::: RECORDS SUPPLIED :::
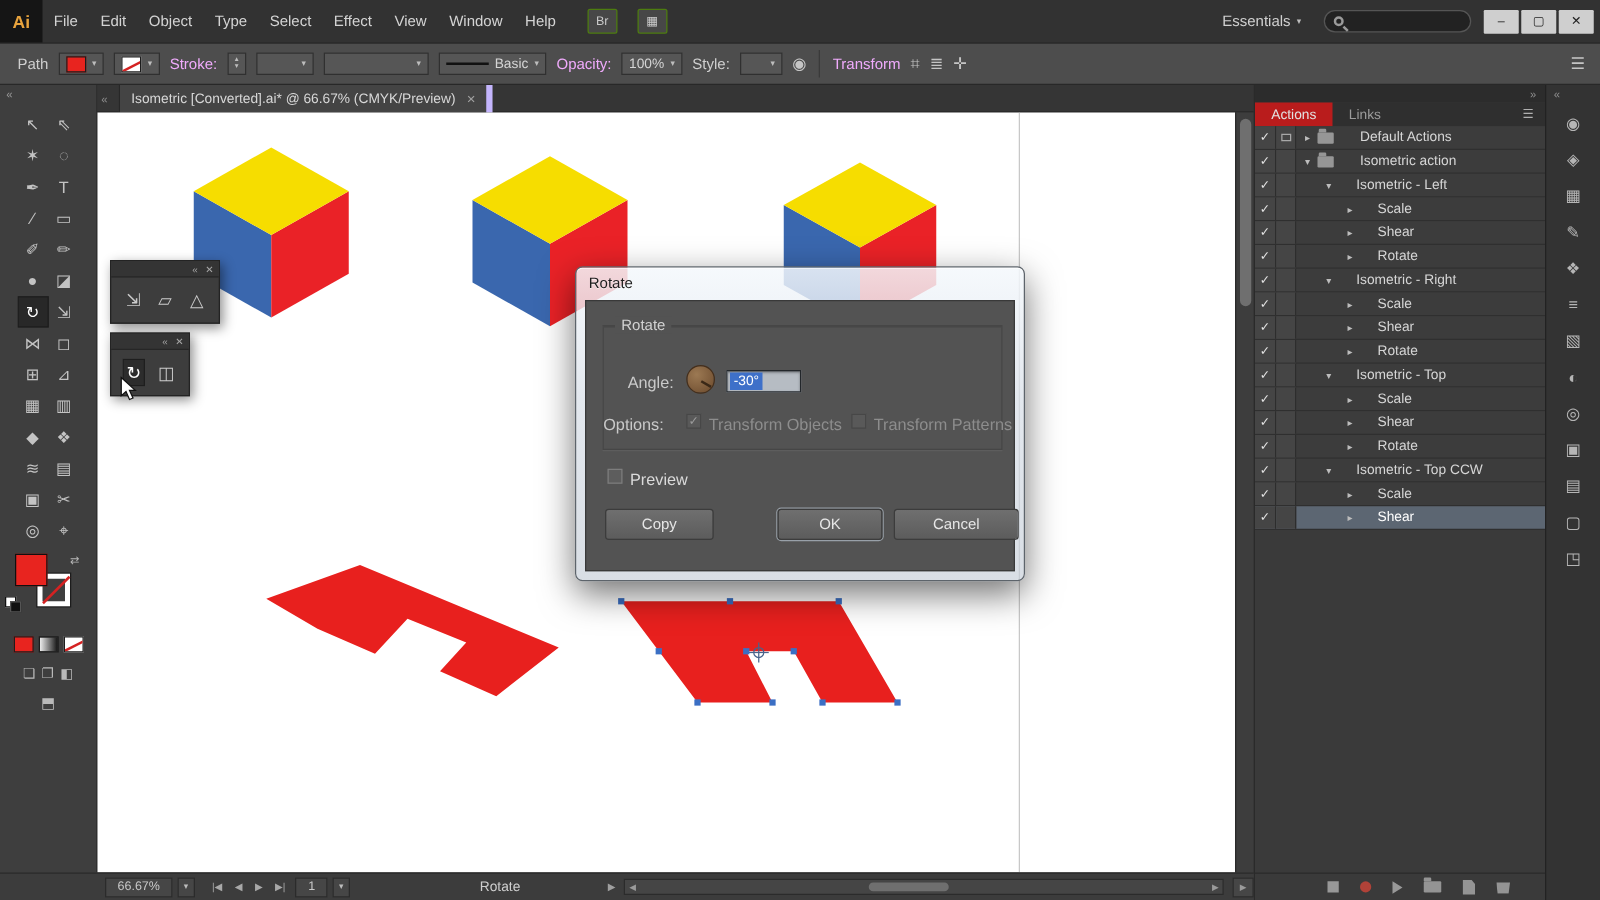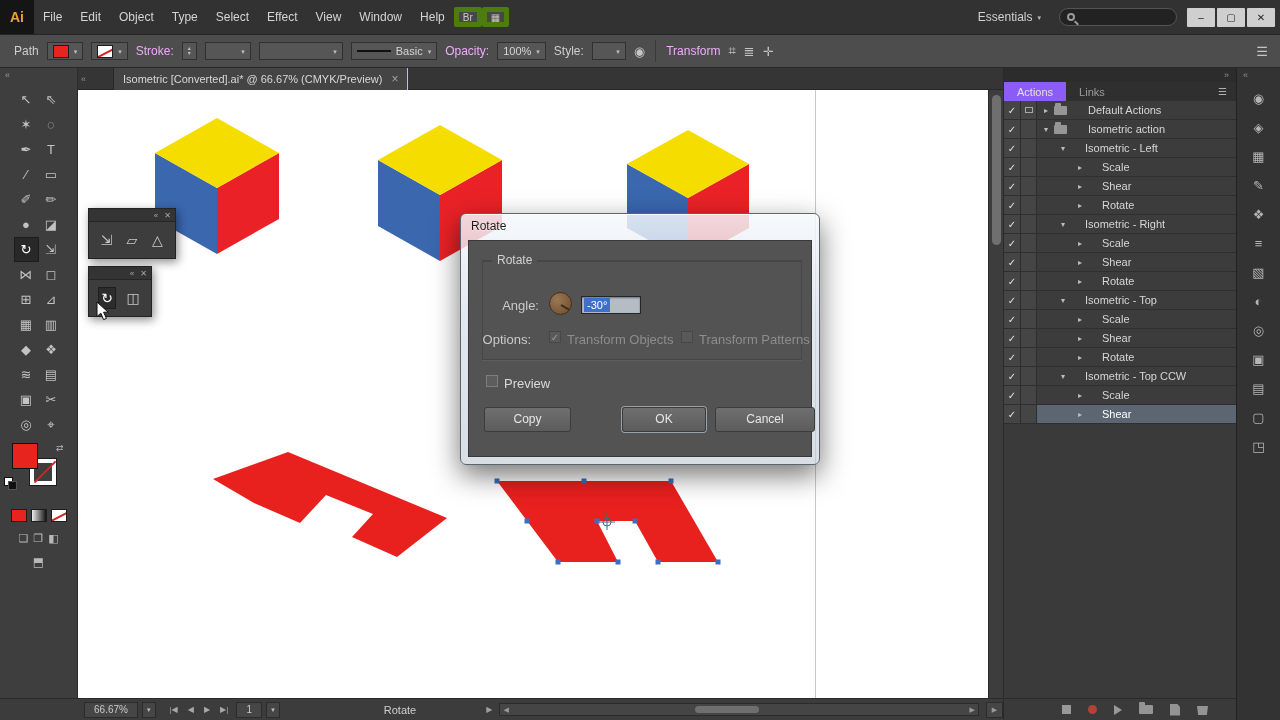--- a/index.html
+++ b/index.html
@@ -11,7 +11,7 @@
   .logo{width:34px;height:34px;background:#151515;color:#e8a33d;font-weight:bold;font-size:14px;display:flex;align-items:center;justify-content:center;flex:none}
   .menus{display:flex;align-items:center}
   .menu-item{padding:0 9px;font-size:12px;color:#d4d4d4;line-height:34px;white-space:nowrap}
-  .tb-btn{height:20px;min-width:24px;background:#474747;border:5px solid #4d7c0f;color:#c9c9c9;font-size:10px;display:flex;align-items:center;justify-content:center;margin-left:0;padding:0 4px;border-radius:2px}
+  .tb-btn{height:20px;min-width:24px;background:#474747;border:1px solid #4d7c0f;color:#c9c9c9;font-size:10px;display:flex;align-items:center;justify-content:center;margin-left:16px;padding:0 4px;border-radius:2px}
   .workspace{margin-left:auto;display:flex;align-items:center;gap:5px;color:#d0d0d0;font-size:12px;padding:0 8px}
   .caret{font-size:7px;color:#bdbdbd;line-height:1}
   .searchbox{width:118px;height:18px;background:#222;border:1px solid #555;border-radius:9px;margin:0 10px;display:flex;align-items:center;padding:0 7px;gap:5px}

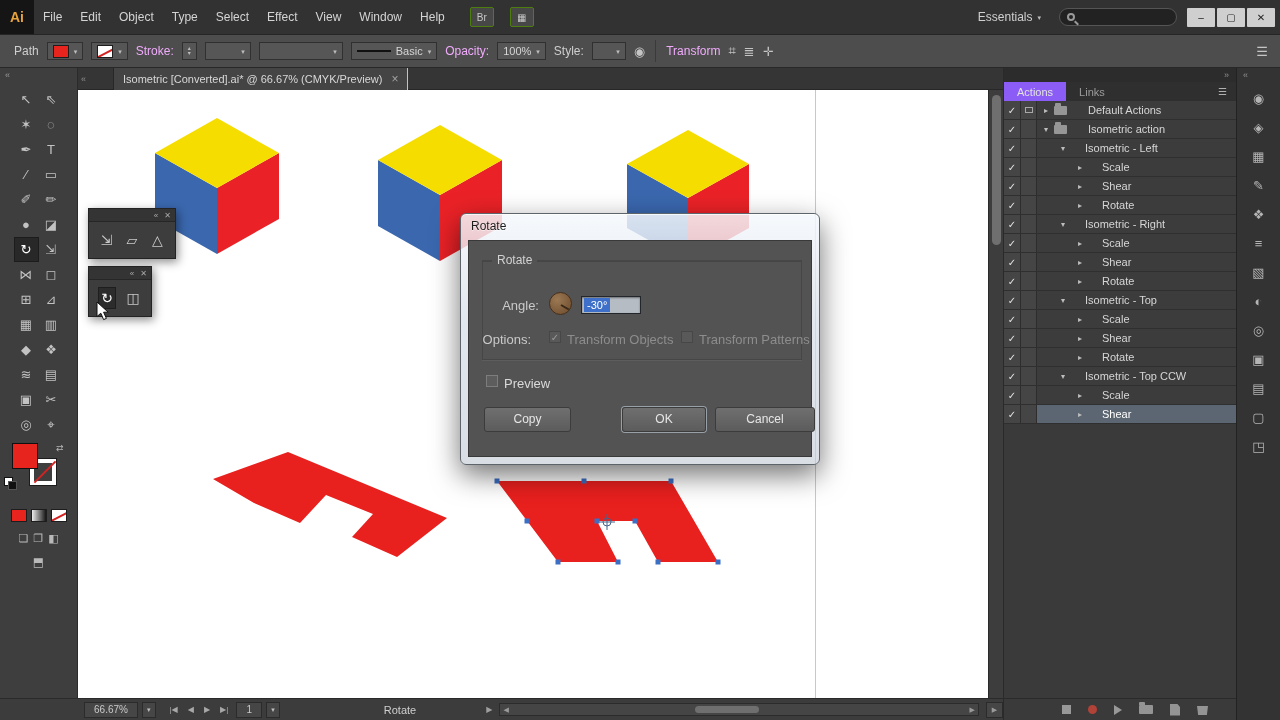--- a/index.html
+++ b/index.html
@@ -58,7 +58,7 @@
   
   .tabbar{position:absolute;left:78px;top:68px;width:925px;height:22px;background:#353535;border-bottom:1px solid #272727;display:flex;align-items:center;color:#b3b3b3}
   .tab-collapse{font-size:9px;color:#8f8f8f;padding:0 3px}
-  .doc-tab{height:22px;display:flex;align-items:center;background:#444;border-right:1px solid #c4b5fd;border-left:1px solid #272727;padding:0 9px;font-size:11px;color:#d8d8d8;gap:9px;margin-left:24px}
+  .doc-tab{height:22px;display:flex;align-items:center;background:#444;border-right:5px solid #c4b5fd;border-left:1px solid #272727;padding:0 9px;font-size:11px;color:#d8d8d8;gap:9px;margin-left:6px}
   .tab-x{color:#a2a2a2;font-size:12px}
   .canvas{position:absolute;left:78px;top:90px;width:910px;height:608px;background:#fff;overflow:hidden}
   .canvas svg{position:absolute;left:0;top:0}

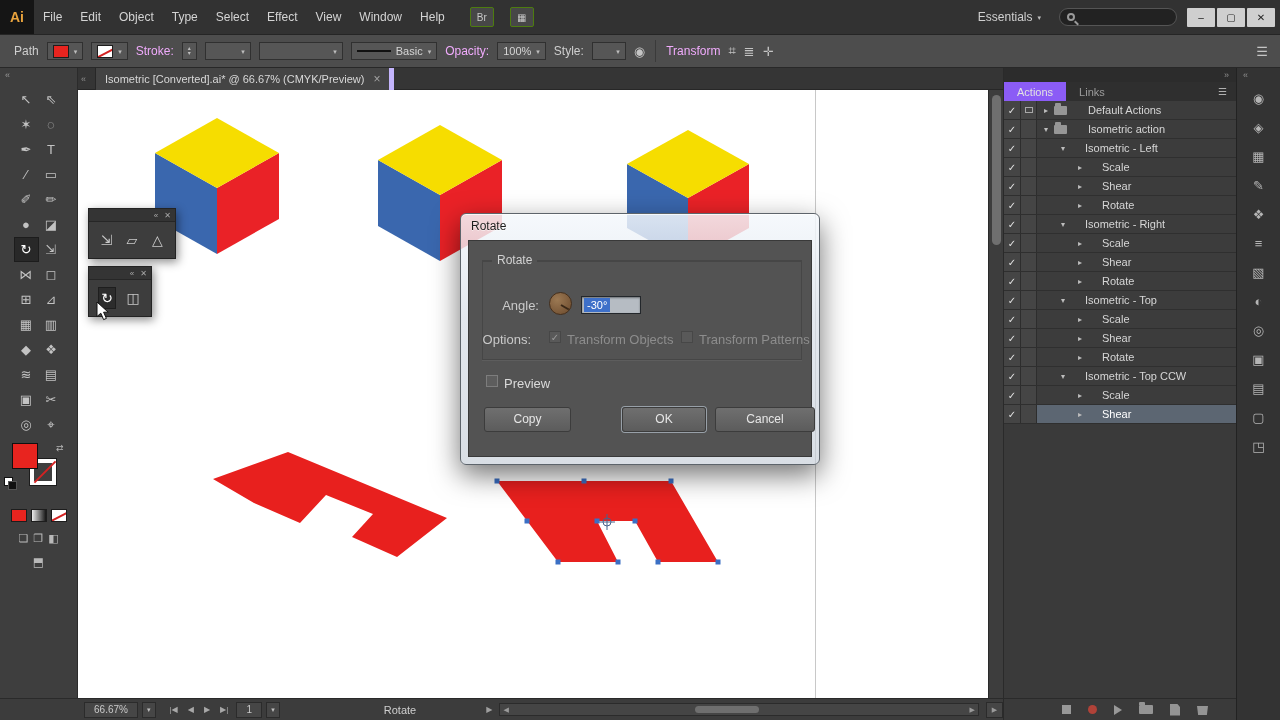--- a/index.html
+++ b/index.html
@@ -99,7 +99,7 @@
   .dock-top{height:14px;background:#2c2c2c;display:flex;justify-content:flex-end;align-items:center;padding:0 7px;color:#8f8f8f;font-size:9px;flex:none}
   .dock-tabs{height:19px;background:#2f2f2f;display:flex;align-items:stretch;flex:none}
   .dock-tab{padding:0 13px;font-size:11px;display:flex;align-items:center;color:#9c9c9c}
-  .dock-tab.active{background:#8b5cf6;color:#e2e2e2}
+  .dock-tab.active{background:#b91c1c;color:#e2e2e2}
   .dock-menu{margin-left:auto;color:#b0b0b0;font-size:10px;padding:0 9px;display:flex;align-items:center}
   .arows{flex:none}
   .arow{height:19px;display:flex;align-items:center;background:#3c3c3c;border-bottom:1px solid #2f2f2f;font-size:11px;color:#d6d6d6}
:::
• [REQUIRED WORK]: Down to the last line, set down the data above exactly, and omit all images.

• [ANSWER BOX]:
--- a/index.html
+++ b/index.html
@@ -11,7 +11,7 @@
   .logo{width:34px;height:34px;background:#151515;color:#e8a33d;font-weight:bold;font-size:14px;display:flex;align-items:center;justify-content:center;flex:none}
   .menus{display:flex;align-items:center}
   .menu-item{padding:0 9px;font-size:12px;color:#d4d4d4;line-height:34px;white-space:nowrap}
-  .tb-btn{height:20px;min-width:24px;background:#474747;border:5px solid #4d7c0f;color:#c9c9c9;font-size:10px;display:flex;align-items:center;justify-content:center;margin-left:0;padding:0 4px;border-radius:2px}
+  .tb-btn{height:20px;min-width:24px;background:#474747;border:1px solid #4d7c0f;color:#c9c9c9;font-size:10px;display:flex;align-items:center;justify-content:center;margin-left:16px;padding:0 4px;border-radius:2px}
   .workspace{margin-left:auto;display:flex;align-items:center;gap:5px;color:#d0d0d0;font-size:12px;padding:0 8px}
   .caret{font-size:7px;color:#bdbdbd;line-height:1}
   .searchbox{width:118px;height:18px;background:#222;border:1px solid #555;border-radius:9px;margin:0 10px;display:flex;align-items:center;padding:0 7px;gap:5px}

--- a/index.html
+++ b/index.html
@@ -58,7 +58,7 @@
   
   .tabbar{position:absolute;left:78px;top:68px;width:925px;height:22px;background:#353535;border-bottom:1px solid #272727;display:flex;align-items:center;color:#b3b3b3}
   .tab-collapse{font-size:9px;color:#8f8f8f;padding:0 3px}
-  .doc-tab{height:22px;display:flex;align-items:center;background:#444;border-right:1px solid #c4b5fd;border-left:1px solid #272727;padding:0 9px;font-size:11px;color:#d8d8d8;gap:9px;margin-left:24px}
+  .doc-tab{height:22px;display:flex;align-items:center;background:#444;border-right:5px solid #c4b5fd;border-left:1px solid #272727;padding:0 9px;font-size:11px;color:#d8d8d8;gap:9px;margin-left:6px}
   .tab-x{color:#a2a2a2;font-size:12px}
   .canvas{position:absolute;left:78px;top:90px;width:910px;height:608px;background:#fff;overflow:hidden}
   .canvas svg{position:absolute;left:0;top:0}

--- a/index.html
+++ b/index.html
@@ -99,7 +99,7 @@
   .dock-top{height:14px;background:#2c2c2c;display:flex;justify-content:flex-end;align-items:center;padding:0 7px;color:#8f8f8f;font-size:9px;flex:none}
   .dock-tabs{height:19px;background:#2f2f2f;display:flex;align-items:stretch;flex:none}
   .dock-tab{padding:0 13px;font-size:11px;display:flex;align-items:center;color:#9c9c9c}
-  .dock-tab.active{background:#8b5cf6;color:#e2e2e2}
+  .dock-tab.active{background:#b91c1c;color:#e2e2e2}
   .dock-menu{margin-left:auto;color:#b0b0b0;font-size:10px;padding:0 9px;display:flex;align-items:center}
   .arows{flex:none}
   .arow{height:19px;display:flex;align-items:center;background:#3c3c3c;border-bottom:1px solid #2f2f2f;font-size:11px;color:#d6d6d6}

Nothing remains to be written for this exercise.